I've lost 5 lbs since the beginning of the new year, and i am working on another 5 by the end of march. I'm not sure that I was quite 150 on 1/1 but probably close to it... And I haven't seen 140 in a LONG time. I know the next 5 won't be easy but I'm hoping the new workout routine will kick start my burns!

All for now

Saturday, January 11, 2014

Blogging hasn't been much of a priority for me recently. Odd, because usually I turn to typing in times of stress, and I'm sure everyone will agree with me that the holidays top the list for stressful times. 
Just want to lay out my New Years Resolutions on paper so that I can provide updates throughout the year, even if it's just to keep all my thoughts in one place. 
1. Run 365 miles in 2014. I ran 280-290 in 2013, and my goal was 200, so I think this is pretty doable. 
2. Learn a new skill, which is knitting.

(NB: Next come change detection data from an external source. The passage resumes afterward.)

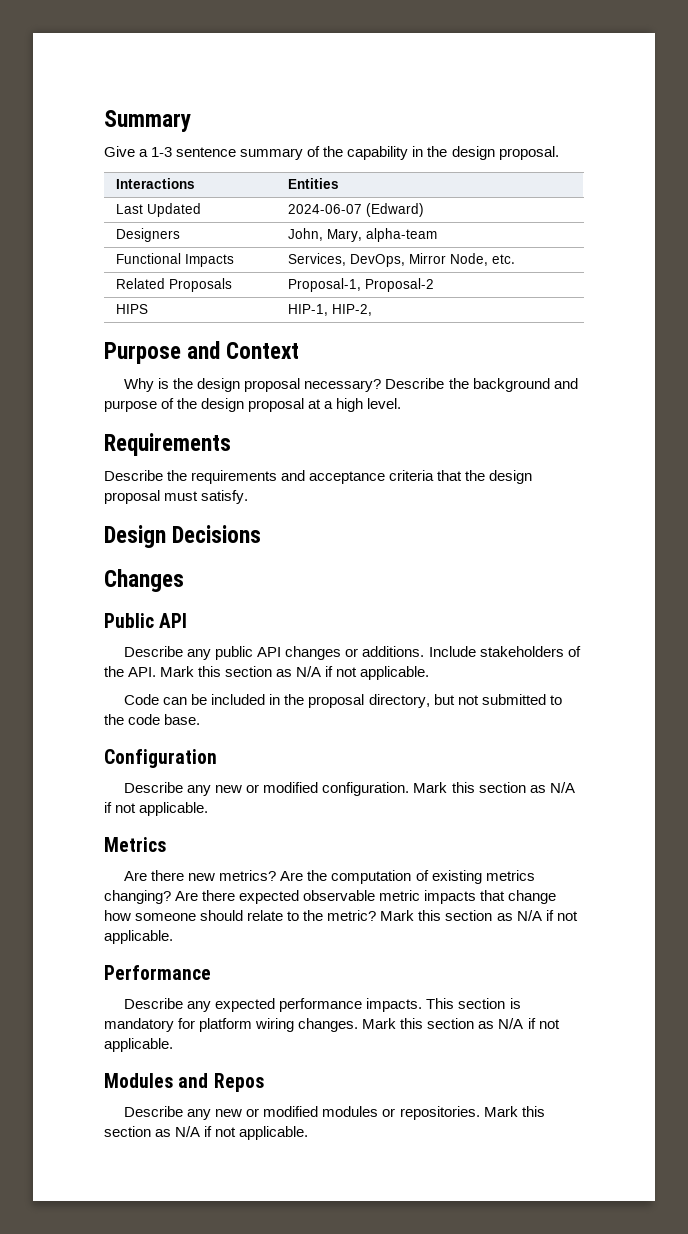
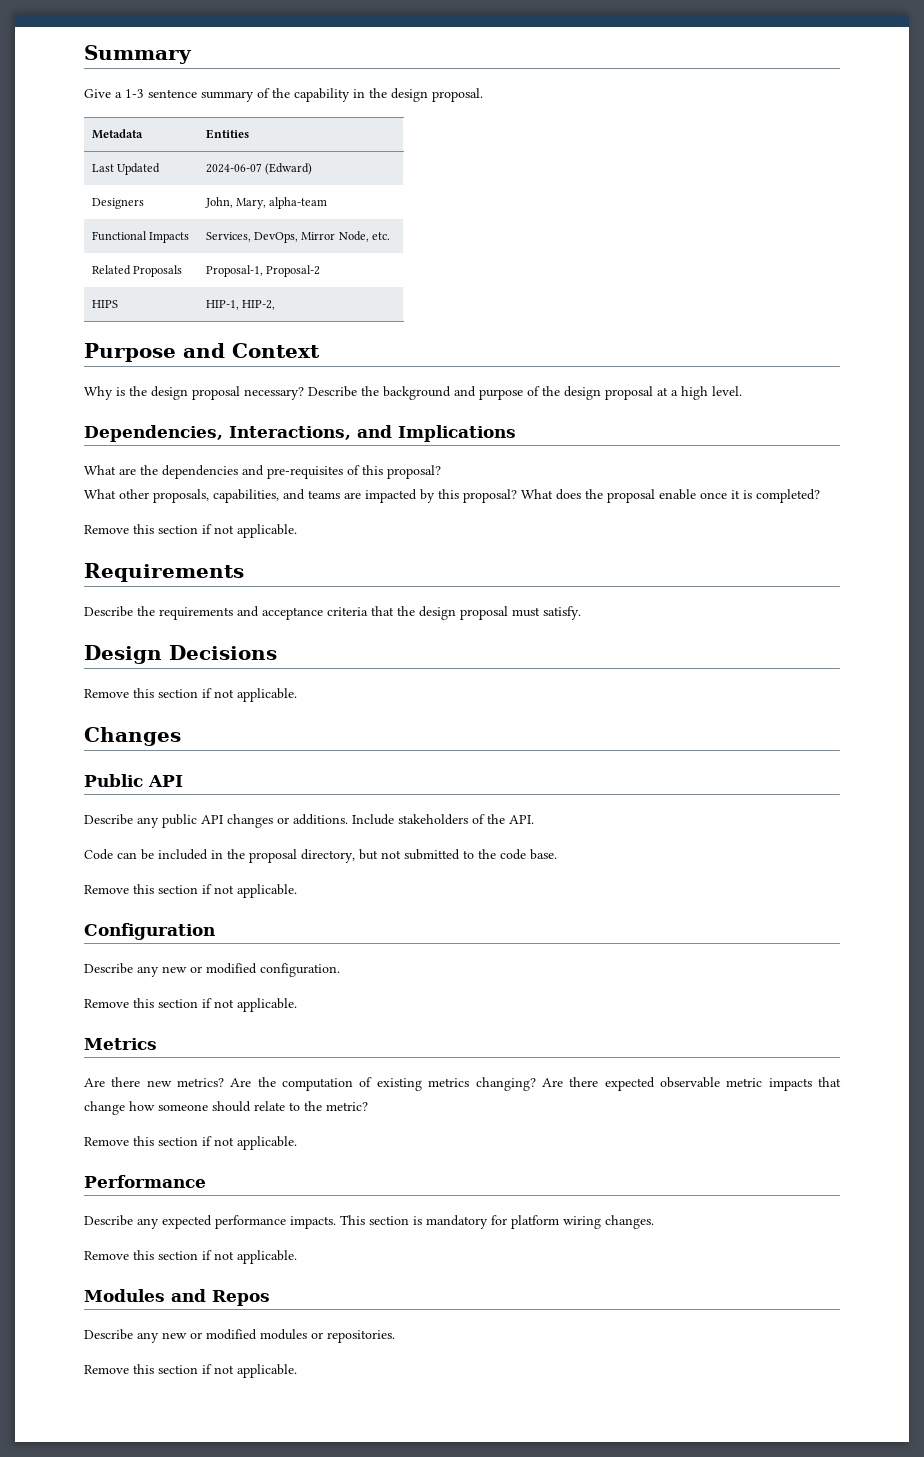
- Interactions | Entities
+ Metadata | Entities
+ Dependencies, Interactions, and Implications
+ What are the dependencies and pre-requisites of this proposal?
+ What other proposals, capabilities, and teams are impacted by this proposal? What does the proposal enable once it is completed?
+ Remove this section if not applicable.
  Design Decisions
+ Remove this section if not applicable.
- Include stakeholders of the API. Mark this section as N/A if not applicable.
+ Include stakeholders of the API.
  Code can be included in the proposal directory, but not submitted to the code base.
+ Remove this section if not applicable.
- Describe any new or modified configuration. Mark this section as N/A if not applicable.
+ Describe any new or modified configuration.
+ Remove this section if not applicable.
- Are there expected observable metric impacts that change how someone should relate to the metric? Mark this section as N/A if not applicable.
+ Are there expected observable metric impacts that change how someone should relate to the metric?
+ Remove this section if not applicable.
- This section is mandatory for platform wiring changes. Mark this section as N/A if not applicable.
+ This section is mandatory for platform wiring changes.
+ Remove this section if not applicable.
- Describe any new or modified modules or repositories. Mark this section as N/A if not applicable.
+ Describe any new or modified modules or repositories.
+ Remove this section if not applicable.

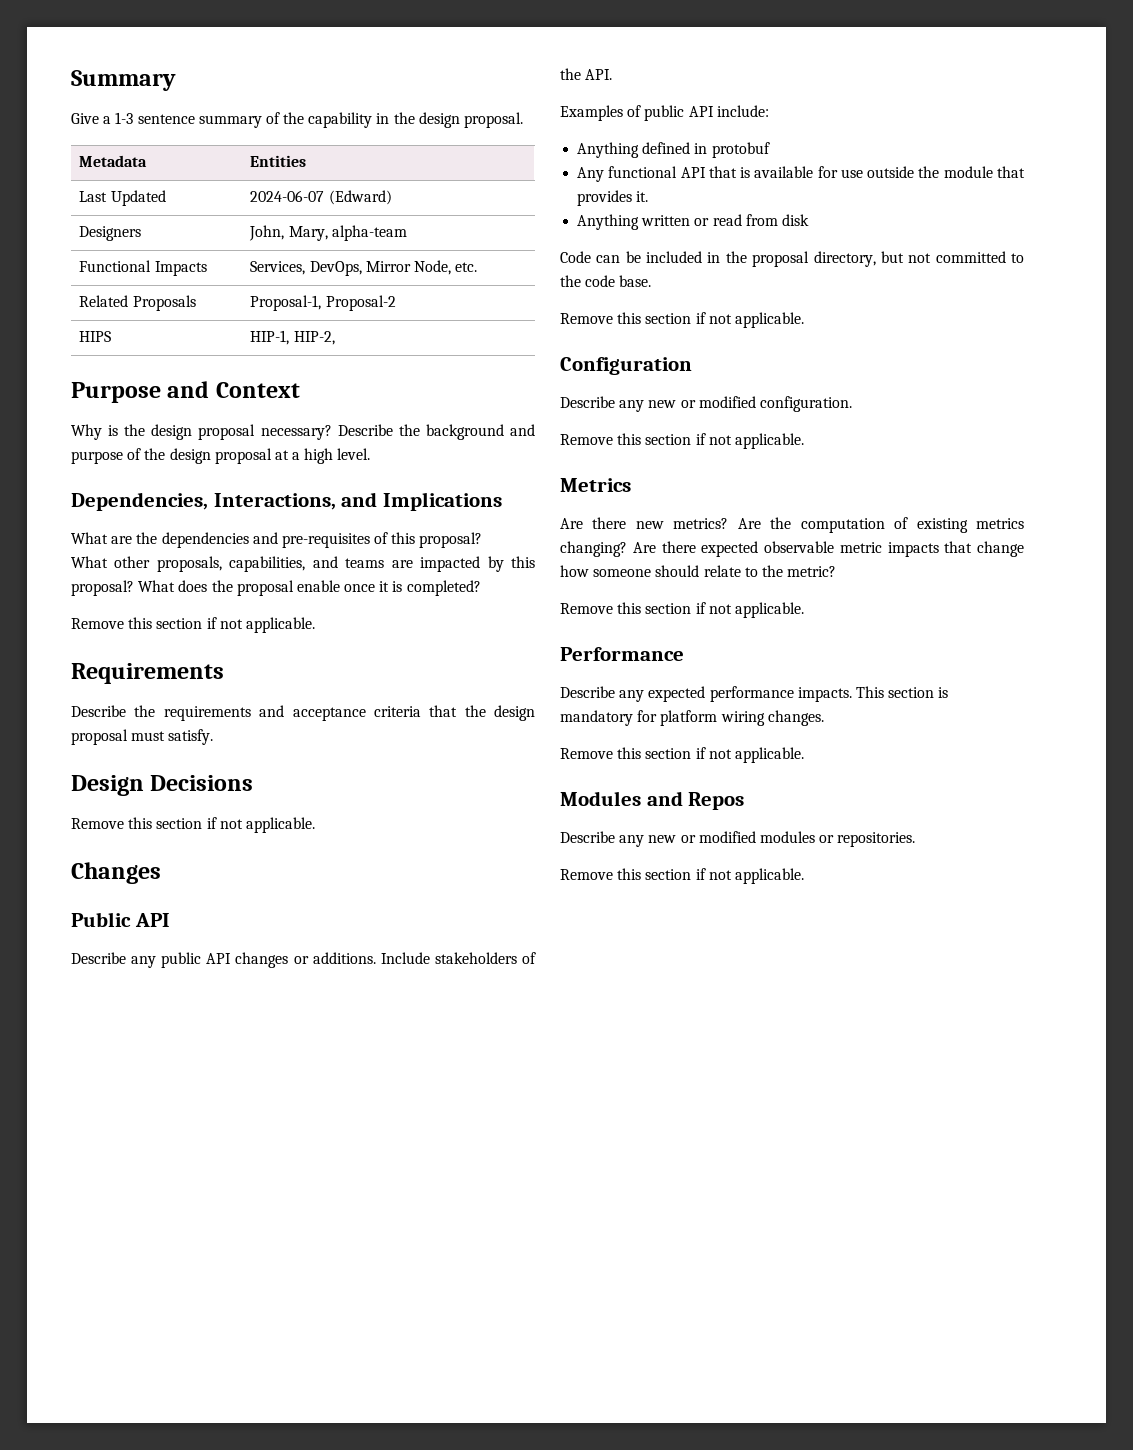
+ Examples of public API include:
+ Anything defined in protobuf
+ Any functional API that is available for use outside the module that provides it.
+ Anything written or read from disk
- Code can be included in the proposal directory, but not submitted to the code base.
+ Code can be included in the proposal directory, but not committed to the code base.

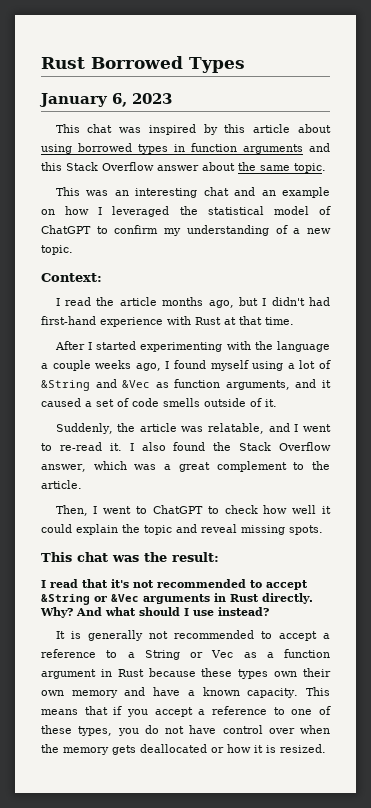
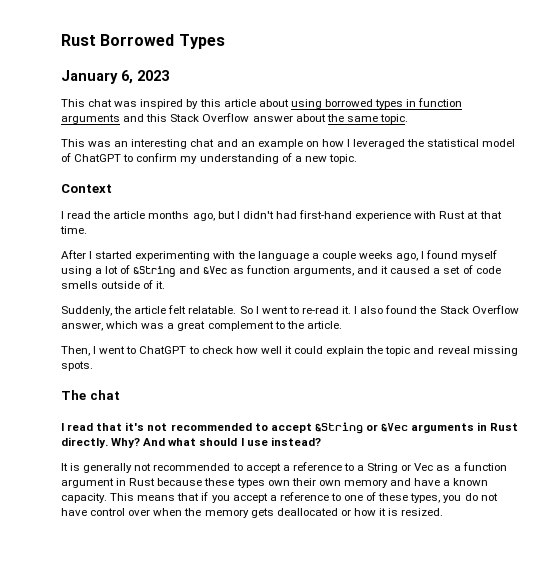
- Context:
+ Context
- Suddenly, the article was relatable, and I went to re-read it.
+ Suddenly, the article felt relatable. So I went to re-read it.
- This chat was the result:
+ The chat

I can knit a scarf and that's it, but I really want to learn to make something that is a little more advanced
3. Make new friends. I am pulling away from one or two of my friends.Priorities change and so does life and we just aren't as close as we used to be. One thing I'm not ok with is having my boyfriend be my only companion. I don't exactly have a plan for this one. 
4. Read 10 books. A few years ago my goal was to read 20, but life is more hectic now and you can't read on the treadmill!

And then obviously i would like to lose 10-15 lbs. I weighed in 2 lbs less this New Years than last... But I'm still at the top of normal. 

My New Years group. My BFF, my bf, his BFF, and me.